The calabash, also known as Crescentia cujete, huingo, krabasi and kalebas, is the fruit of the calabash tree, and is native to the Caribbean, South, Central and North America. [In Puerto Rico, it is called higuera.] Paul H. Williams writes about the creations made by Albert Jonas, who etches designs inspired by Jamaica’s flora and fauna on calabashes to produce beautiful objects:
This round or oblong fruit with thin, firm shell is found all over Jamaica. While the smooth, green shell draws attention to itself, the malodorous heart of the fruit is not so enticing. And despite its pungent pulpy content, which some people say has medicinal properties, it is much sought after in many quarters for its domestic and artistic value. It is very popular among artists and artisans, who have been turning it into cups, plates, bowls, spoons, knives and forks, and tote bags, some plain, some polished and decorated.
But one man has taken calabash art and craft to another level, turning them into Christmas trinkets, pendants and wall decors. He also makes bowls and tote bags. On these items, Albert Jonas of Iris Town, St Andrew has etched images of some of Jamaica’s most treasured flora and fauna.
The concept and the high quality of his artwork and etching make Albert Jonas’ items standouts.

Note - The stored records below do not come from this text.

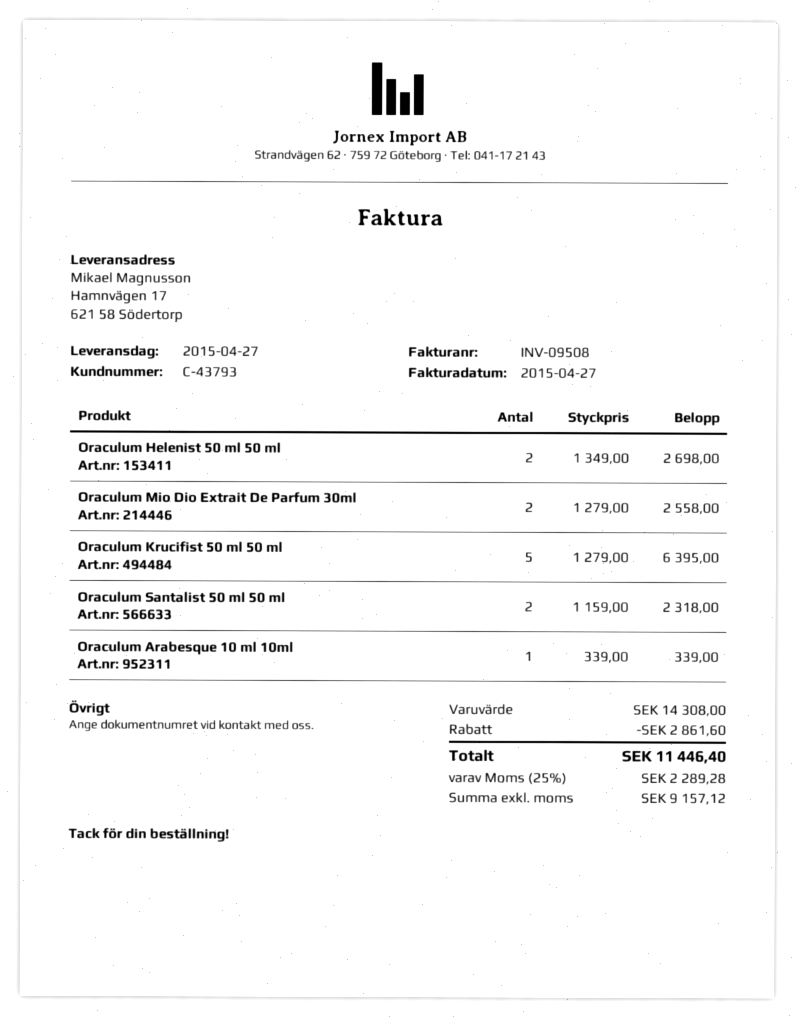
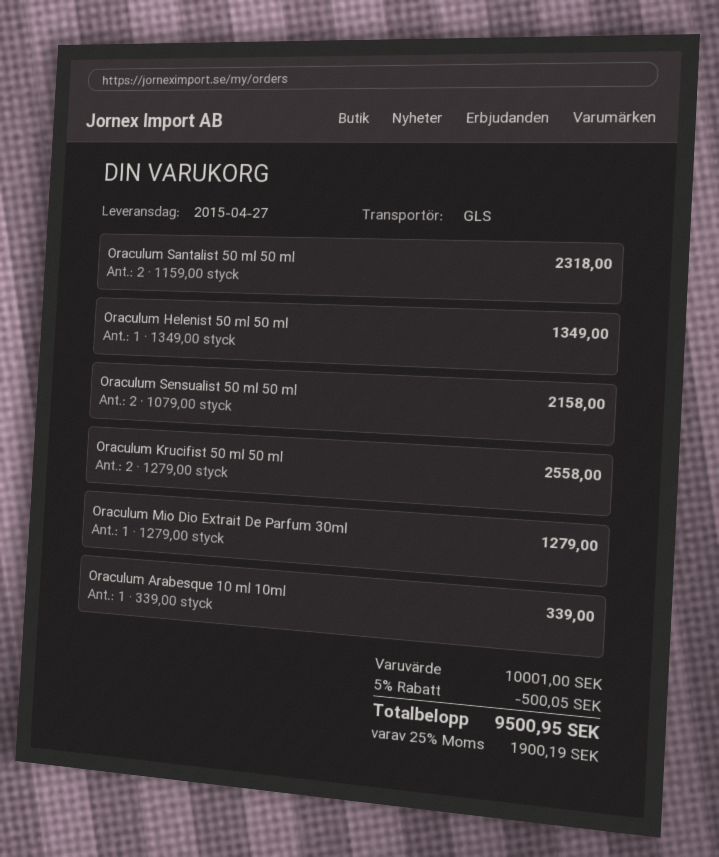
Oraculum Helenist 50 ml 50 ml: 2 x 1349.00 = 2698.00 -> 1 x 1349.00 = 1349.00
Oraculum Mio Dio Extrait De Parfum 30ml: 2 x 1279.00 = 2558.00 -> 1 x 1279.00 = 1279.00
Oraculum Krucifist 50 ml 50 ml: 5 x 1279.00 = 6395.00 -> 2 x 1279.00 = 2558.00
Oraculum Sensualist 50 ml 50 ml: none -> 2 x 1079.00 = 2158.00
subtotal: 14308.00 -> 10001.00
discount: 2861.60 -> 500.05
tax: 25% = 2289.28 -> 25% = 1900.19
total: 11446.40 -> 9500.95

[. . .] He said he has been working with the calabash since 1984, when he was introduced to it by a brother of his. And since he likes to draw, he experimented, and has evolved into a self-taught calabash artisan, who went entrepreneurial in 1995.
The technique of etching that he uses, he said, is very time-consuming, but time well spent. It requires the etching of the images and other designs, all done by hand, before the removal of a layer of the shell from around them. After the etching is complete, some of the items are stained with leather dye, while others are polished with beeswax.
Jonas said what he does with the calabash is specialised, and from the perspective of Arts & Education, it is a unique type of calabash art. And in his calabash art, Jonas said he etches images that have historical and cultural significance, and he uses them to preserve the past and culture of Jamaica. Preservation he said is very important to him.
His work, he shared, reflects his outlook on life, and he is very much influenced by his environment, the mountains, valleys, hills, flora and fauna of the Irish Town area of St Andrew. So, in his calabash art you will see hummingbirds, owls, trees, flowers, butterflies, lizards, dragonflies, etc. Yet, from the mountains to the sea Jones goes with fishes, turtles, seahorses, etc. [. . .]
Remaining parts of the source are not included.